83 Fed. Cl. 250, 2008 U.S. Claims LEXIS 236, 2008 WL 4053222
CourtUnited States Court of Federal Claims
DecidedAugust 26, 2008
DocketNo. 01-669-C
StatusPublished
Cited by8 cases

This text of 83 Fed. Cl. 250 (Alli v. United States) is published on Counsel Stack Legal Research, covering United States Court of Federal Claims primary law. Counsel Stack provides free access to over 12 million legal documents including statutes, case law, regulations, and constitutions.

Bluebook
Alli v. United States, 83 Fed. Cl. 250, 2008 U.S. Claims LEXIS 236, 2008 WL 4053222 (uscfc 2008).

Opinion

OPINION

ALLEGRA, Judge.

“One picture is worth 1,000 denials.”1

This contract action involves several apartment complexes in the Detroit, Michigan area. Each of them participated, at one point, in a subsidized housing program run by the United States Department of Housing and Urban Development (HUD). Under so-called Housing Assistance Payments (HAP) contracts, the landlords of properties in the subsidized housing program are required to maintain and operate them to provide decent, safe, and sanitary housing. Failure to do so can be considered an event of default and result, inter alia, in the suspension of payments or even the cancellation of the HAP contracts. The latter is what happened here when HUD, relying on multiple inspections conducted over a number of years, found that each of the properties in question were not decent, safe or sanitary. Challenging HUD’s actions as contract breaches, plaintiffs hotly deny that their properties were substandard, and aver instead that defendant acted arbitrarily and even fraudulently. But, as will be seen, the record here overwhelmingly demonstrates otherwise, revealing plaintiffs’ claims regarding the well-kept state of their buildings to be nothing short of fanciful. While plaintiffs attempt to portray HUD as the villain here, as will be seen, they were not the oppressed, but the oppressors.

I. FINDINGS OF FACT

Based on the record at trial, including the parties’ joint stipulations, the court finds as follows:

In 1974, Congress amended the Housing Act of 1937 to create what is known as the Section 8 housing program. See 42 U.S.C. § 1437f. That program, as noted, provides federally subsidized housing to millions of low-income tenants by authorizing, inter alia, the payment of rent subsidies to private owners and developers of low-income housing. Under the program, tenants make rental payments based upon their income and ability to pay; HUD then makes “assistance payments” to the private landlords to make up the difference between the tenant’s contribution and a “contract rent” agreed upon by the landlord and HUD. Park Properties Assocs., L.P. v. United States, 82 Fed.Cl. 162, 164 (2008) (describing the program); Cuyahoga Metropolitan Housing Auth. v. United States, 57 Fed.Cl. 751, 753 (2003) (same); 42 U.S.C. §§ 1437a(a), 1437f(c)(3)(A); see also Nat’l Leased Hous. Ass’n v. United States, 105 F.3d 1423, 1425 (Fed.Cir.1997).

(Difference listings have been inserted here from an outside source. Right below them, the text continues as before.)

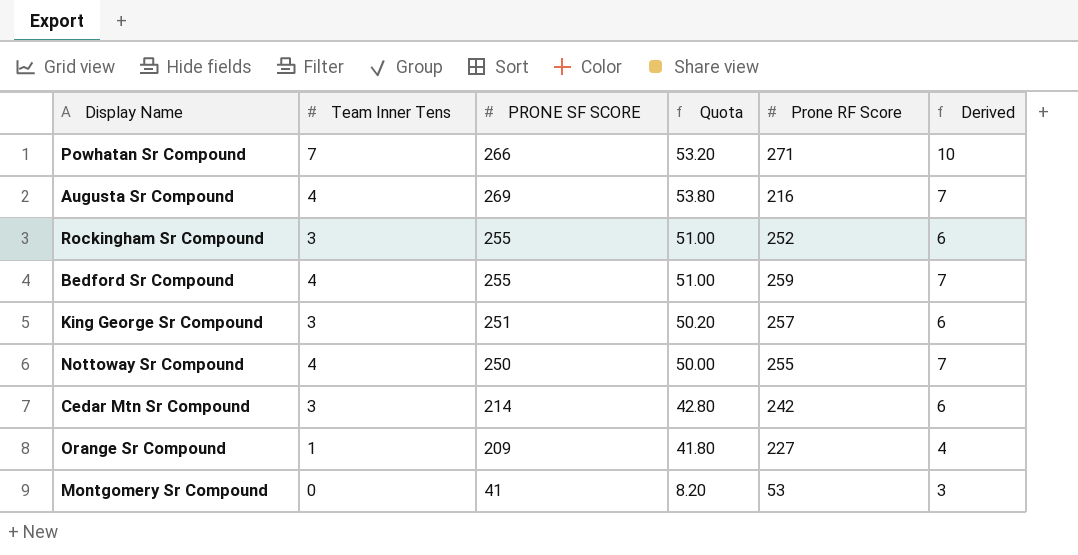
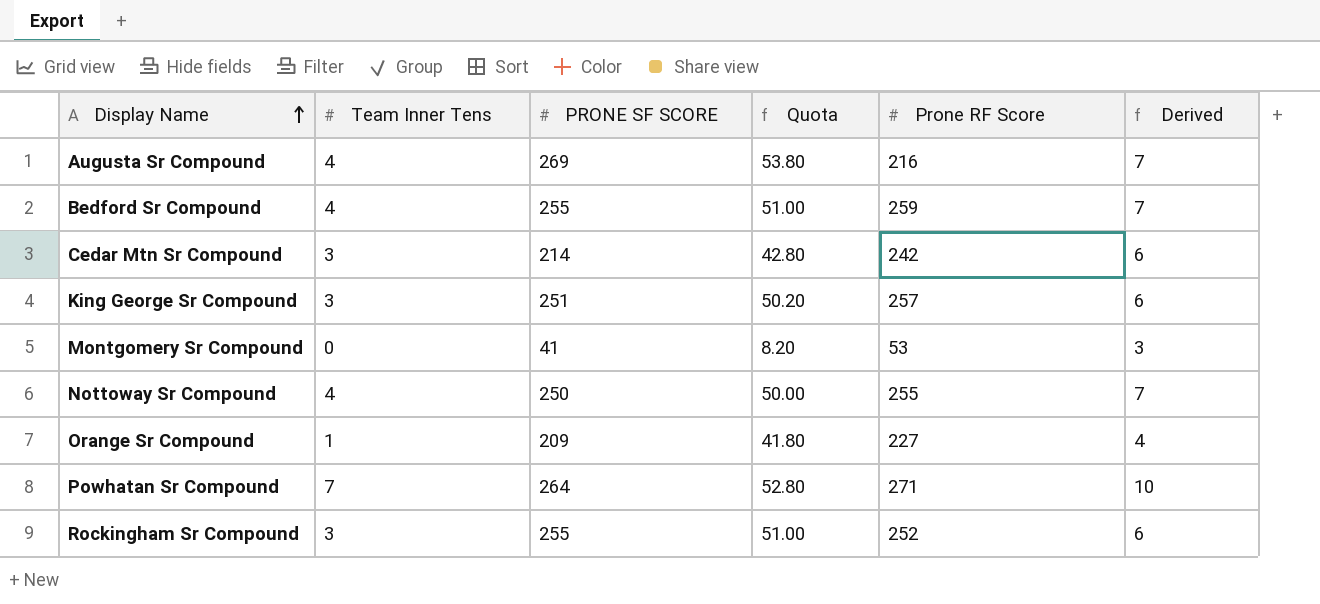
row order: none -> Display Name ascending
Powhatan Sr Compound | PRONE SF SCORE: 266 -> 264
Powhatan Sr Compound | Quota: 53.20 -> 52.80

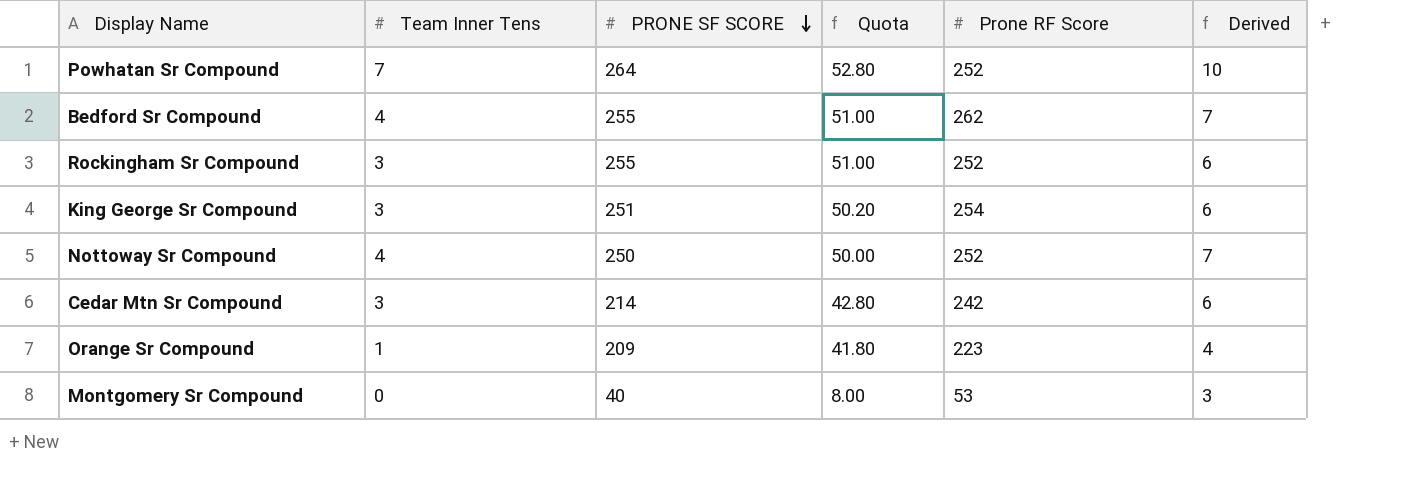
row order: Display Name ascending -> PRONE SF SCORE descending
row Augusta Sr Compound: 4 | 269 | 53.80 | 216 | 7 -> none
Powhatan Sr Compound | Prone RF Score: 271 -> 252
Bedford Sr Compound | Prone RF Score: 259 -> 262
King George Sr Compound | Prone RF Score: 257 -> 254
Nottoway Sr Compound | Prone RF Score: 255 -> 252
Orange Sr Compound | Prone RF Score: 227 -> 223
Montgomery Sr Compound | PRONE SF SCORE: 41 -> 40
Montgomery Sr Compound | Quota: 8.20 -> 8.00

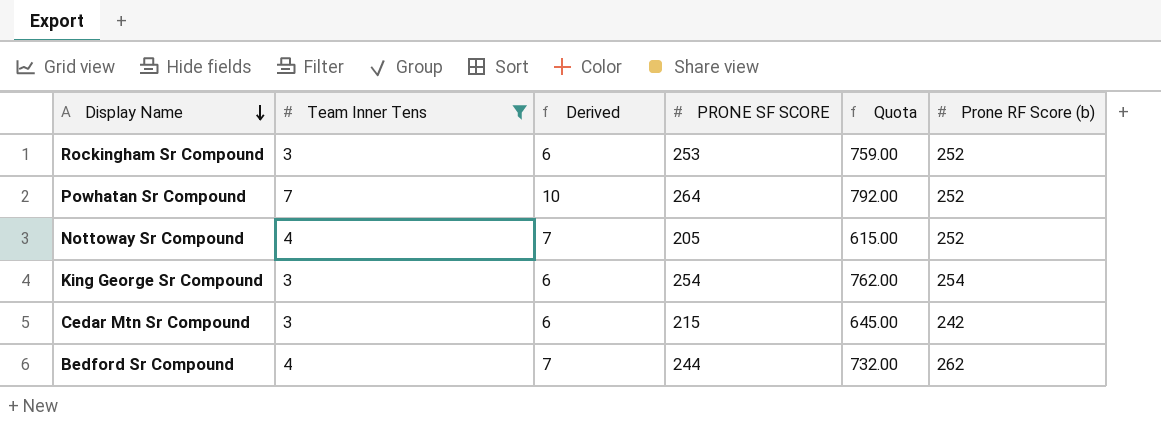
filter: none -> Team Inner Tens >= 3
row order: PRONE SF SCORE descending -> Display Name descending
column Derived | position: 6 -> 3
column Quota | formula: [PRONE SF SCORE] * 0.2 -> [PRONE SF SCORE] * 3
column name: Prone RF Score -> Prone RF Score (b)
Rockingham Sr Compound | PRONE SF SCORE: 255 -> 253
Nottoway Sr Compound | PRONE SF SCORE: 250 -> 205
King George Sr Compound | PRONE SF SCORE: 251 -> 254
Cedar Mtn Sr Compound | PRONE SF SCORE: 214 -> 215
Bedford Sr Compound | PRONE SF SCORE: 255 -> 244

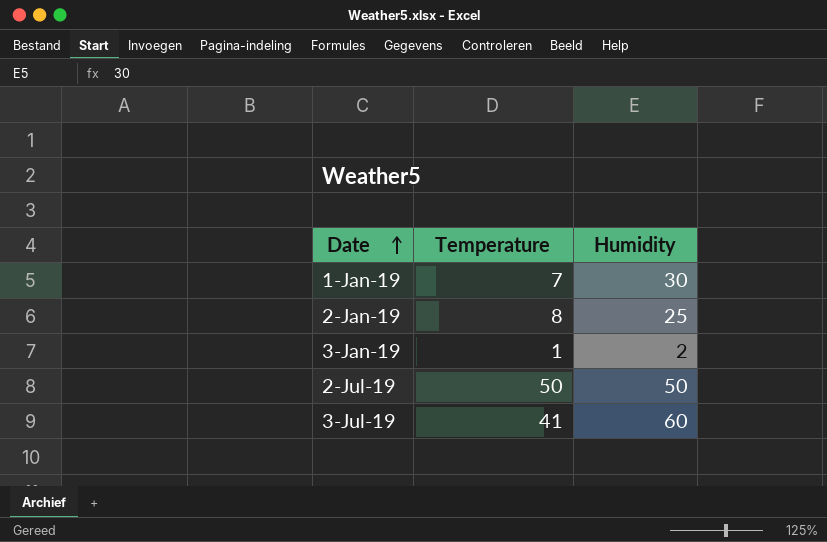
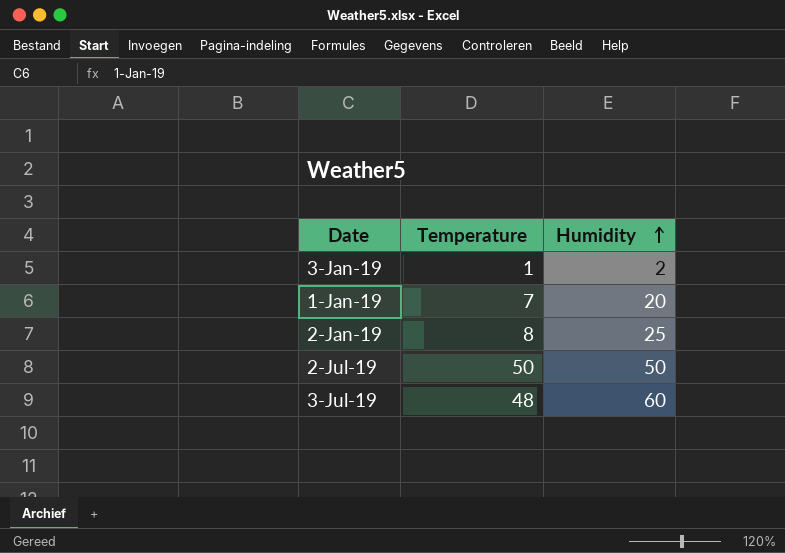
row order: Date ascending -> Humidity ascending
1-Jan-19 | Humidity: 30 -> 20
3-Jul-19 | Temperature: 41 -> 48

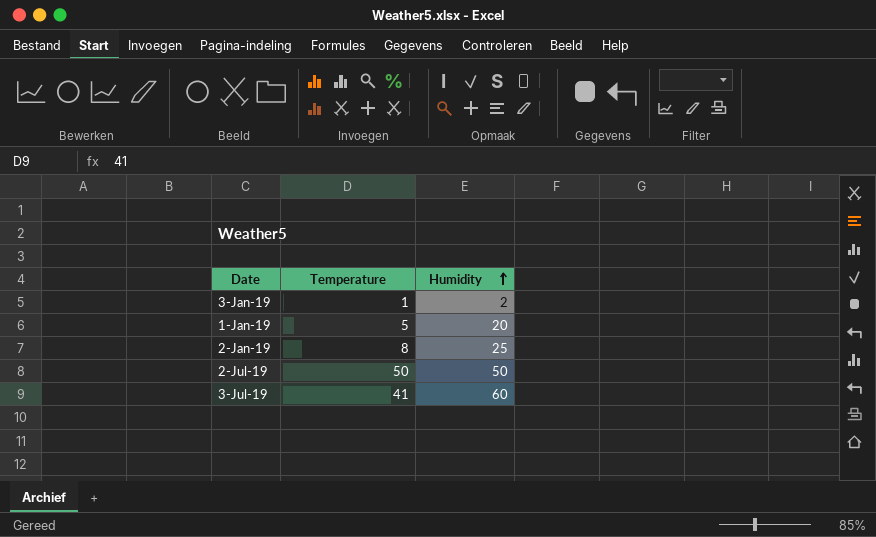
1-Jan-19 | Temperature: 7 -> 5
3-Jul-19 | Temperature: 48 -> 41

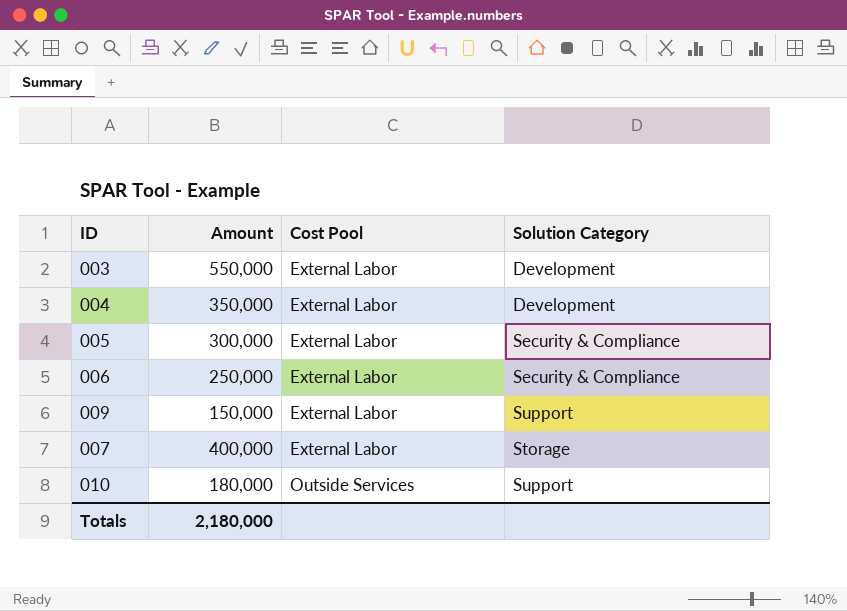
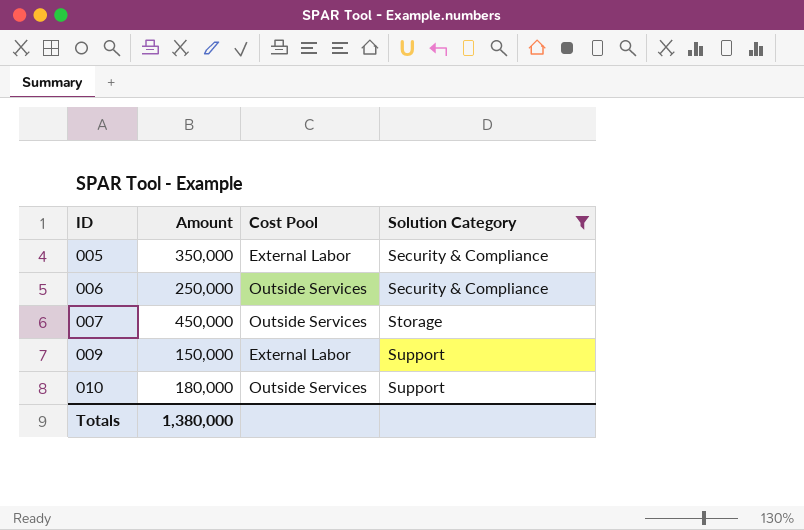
filter: none -> Solution Category != Development
row order: Cost Pool ascending -> ID ascending
005 | Amount: 300,000 -> 350,000
006 | Cost Pool: External Labor -> Outside Services
007 | Amount: 400,000 -> 450,000
007 | Cost Pool: External Labor -> Outside Services
Totals | Amount: 2,180,000 -> 1,380,000

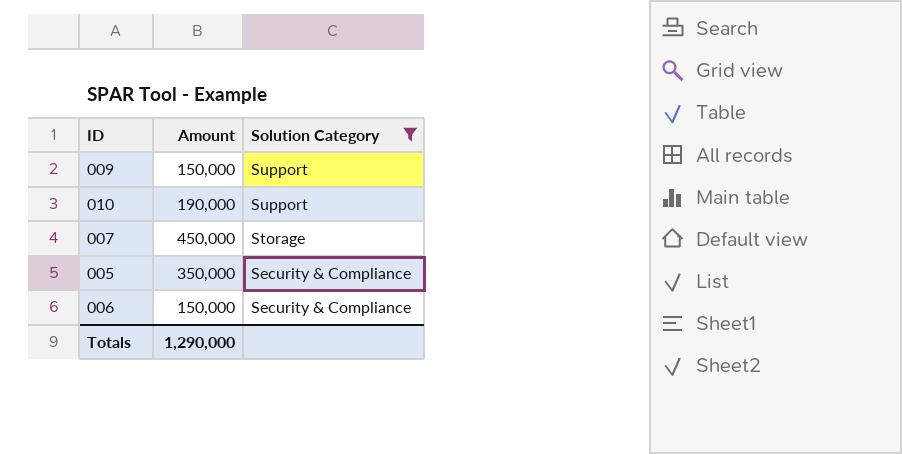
row order: ID ascending -> Solution Category descending
column Cost Pool | position: 3 -> none
010 | Amount: 180,000 -> 190,000
006 | Amount: 250,000 -> 150,000
Totals | Amount: 1,380,000 -> 1,290,000

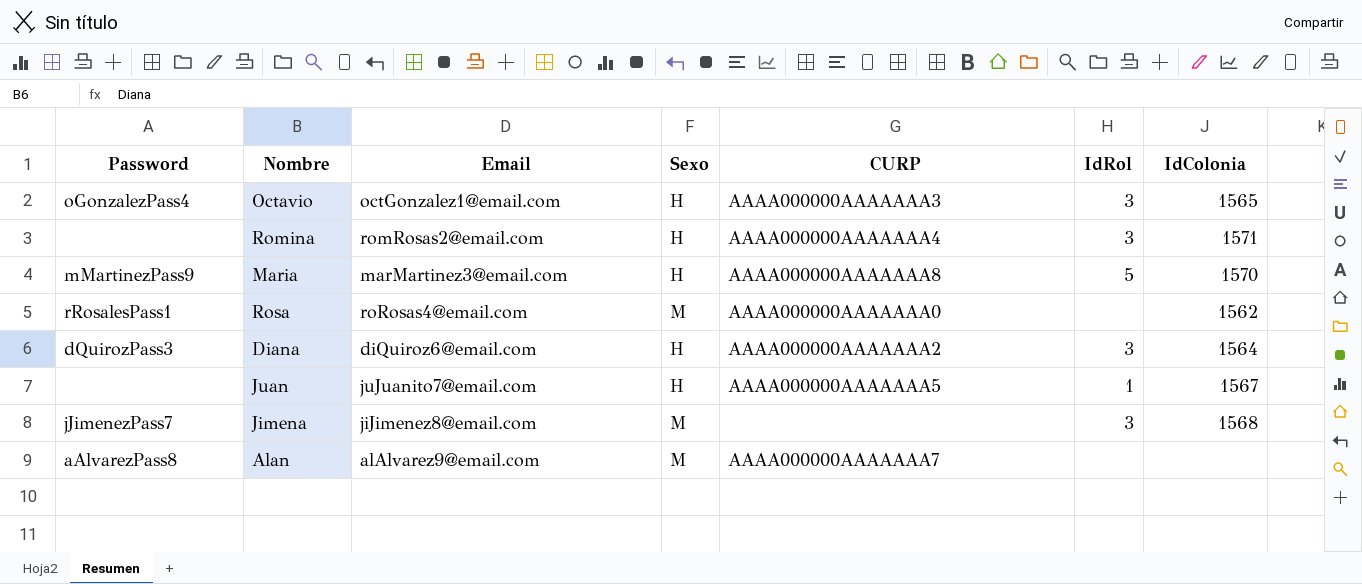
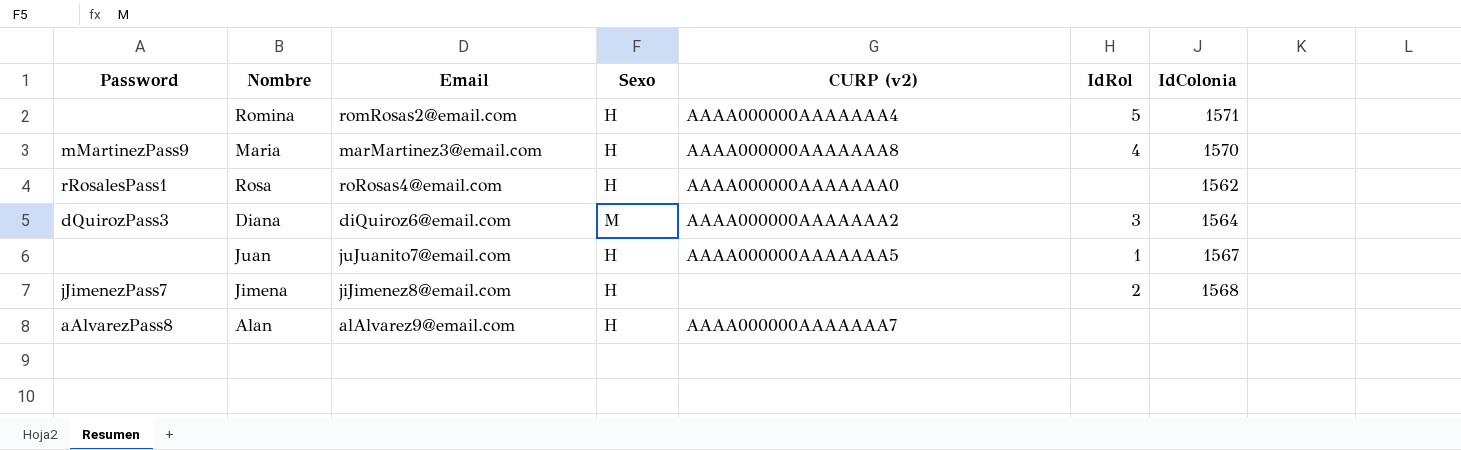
column name: CURP -> CURP (v2)
row Octavio: oGonzalezPass4 | octGonzalez1@email.com | H | AAAA000000AAAAAAA3 | 3 | 1565 -> none
Romina | IdRol: 3 -> 5
Maria | IdRol: 5 -> 4
Rosa | Sexo: M -> H
Diana | Sexo: H -> M
Jimena | Sexo: M -> H
Jimena | IdRol: 3 -> 2
Alan | Sexo: M -> H

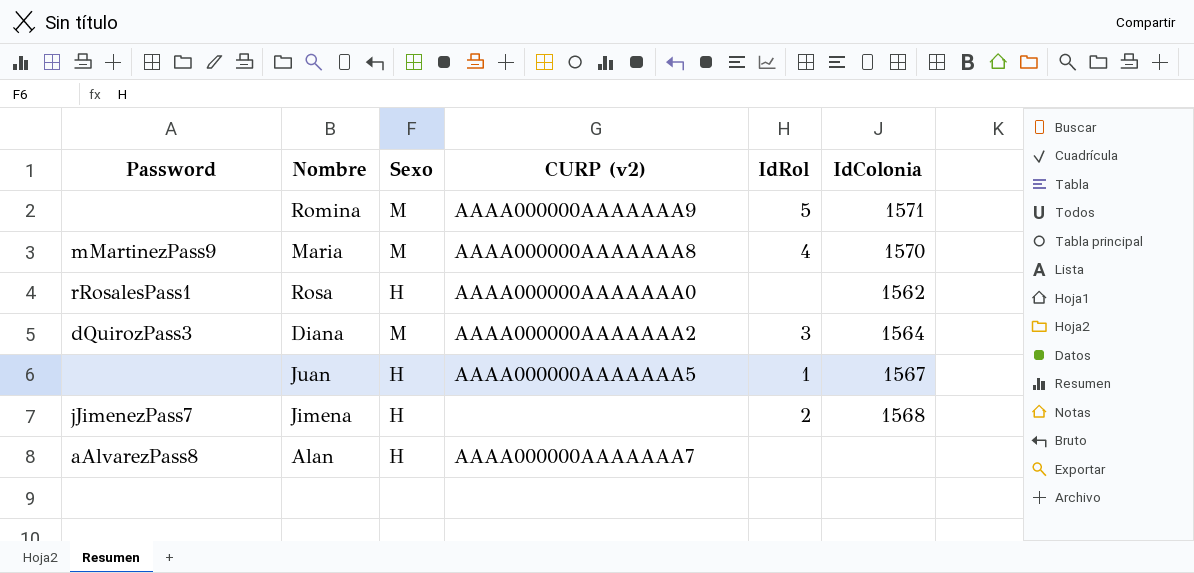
column Email | position: 3 -> none
Romina | Sexo: H -> M
Romina | CURP (v2): AAAA000000AAAAAAA4 -> AAAA000000AAAAAAA9
Maria | Sexo: H -> M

The three housing properties at issue were acquired by one or more of plaintiffs2 in the 1980s with varying degrees of assistance [253]*253from HUD. In 1983, the Allis, doing business as BSA Associates,3 acquired the Pingree/Gladstone property (Pingree) through a HUD auction and with financing provided by a HUD mortgage. In 1989, Dr. Alli, doing business as BSA Associates, acquired the Riverside property (Riverside) in like fashion and with similar HUD financing. That same year, BSA Corp. (with Dr. Alli as signatory) acquired the Collingwood/Kirkwood property (Collingwood), again with financing through a HUD mortgage. Each of these properties participated in the Section 8 housing program.

A. The HAP Contracts and Regulatory Agreements

To facilitate housing assistance payments, plaintiffs and HUD entered into HAP contracts for each of the three properties—Pingree, Riverside and Collingwood. See 42 U.S.C. §§ 1437f, 3531. These contracts required plaintiffs to maintain decent, safe and sanitary housing for their tenants, and provided that failure to do so was a breach allowing HUD to take corrective action. Specifically, sections 2.5(a) and 2.5(b)(2) of the original HAP contracts4 here stated:

(a) Maintenance and Operation. The Owner agrees to maintain and operate the Contract Units, unassisted units, if any, and related facilities to provide Decent, Safe and Sanitary housing including the provision of all the services, maintenance and utilities set forth in section 1.1(e) ... If [HUD] determines that the Owner is not meeting one or more of these obligations, [HUD] shall have the right to take action under section 2.21(b).
(b) Inspection.
H: H* ❖ H* H* ❖
(2) [HUD] shall inspect or cause to be inspected the Contract Units and related facilities at least annually and at such other times ... as may be necessary to assure that the Owner is meeting its obligation to maintain the units in Decent, Safe, and Sanitary condition, including the provision of the agreed-upon utilities and other services. [HUD] shall take into account complaints by occupants and any other information coming to its attention in scheduling inspections and shall notify the Owner and the Family of its determination.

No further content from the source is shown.